Debtap grabs the metadata available in the .deb file to construct the most faithful Arch package possible to minimize issues and provide relevant information on which dependencies pacman should install in addition to the package itself. This involves a significant amount of tedium beyond simply decompressing a tarball.
In addition to this, the script Debtap converts files with uses only one CPU core, making single-core performance the determining factor that affects how long your system will take to complete the operation. Expect large packages to take up to a few minutes.
2. Can I Use a Graphical Installer After Running Debtap?

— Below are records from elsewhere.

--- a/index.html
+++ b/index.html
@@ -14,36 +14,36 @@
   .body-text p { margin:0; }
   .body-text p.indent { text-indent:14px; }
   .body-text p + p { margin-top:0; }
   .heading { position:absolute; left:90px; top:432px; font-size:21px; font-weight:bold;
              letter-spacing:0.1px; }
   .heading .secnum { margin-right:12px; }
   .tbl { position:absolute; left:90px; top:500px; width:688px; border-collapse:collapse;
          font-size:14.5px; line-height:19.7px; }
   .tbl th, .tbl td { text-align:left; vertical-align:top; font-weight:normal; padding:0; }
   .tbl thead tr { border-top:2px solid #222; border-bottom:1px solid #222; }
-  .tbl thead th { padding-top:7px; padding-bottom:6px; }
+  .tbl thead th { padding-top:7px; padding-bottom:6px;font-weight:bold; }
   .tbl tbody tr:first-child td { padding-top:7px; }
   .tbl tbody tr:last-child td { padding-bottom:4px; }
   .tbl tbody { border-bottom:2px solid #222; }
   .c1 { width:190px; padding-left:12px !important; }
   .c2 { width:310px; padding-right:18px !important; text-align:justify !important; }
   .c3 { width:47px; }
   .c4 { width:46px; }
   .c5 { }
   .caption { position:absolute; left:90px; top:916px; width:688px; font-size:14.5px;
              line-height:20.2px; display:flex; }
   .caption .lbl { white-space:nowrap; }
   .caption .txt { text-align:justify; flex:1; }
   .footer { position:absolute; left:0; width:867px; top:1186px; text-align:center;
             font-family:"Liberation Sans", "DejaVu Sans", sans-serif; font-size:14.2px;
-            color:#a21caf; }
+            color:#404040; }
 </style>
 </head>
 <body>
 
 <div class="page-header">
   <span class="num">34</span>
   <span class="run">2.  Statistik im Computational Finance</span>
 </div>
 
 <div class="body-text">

Yes! If you have any version of pamac installed, you can run the tar-zst file Debtap generates through your file manager. By choosing pamac as the program to run the file, you can just double-click it just like you would any .deb package in Debian to install it and all of its dependencies automatically.
3. How does Debtap Compare with the AUR?
You should see Debtap as a last-ditch “dirty” method for installing something you really need and somehow can’t find in the AUR. If you can find something in the AUR, it will always be a better option to install that package than using a .deb file.
One of the best things about Arch Linux is how many ways users can install packages – from the AUR, to custom repositories, to decompiling other distributions’ packages so they’ll run. Though this information isn’t new, it’s certainly a good resource for those new to Arch and looking for ways to install their favorite programs.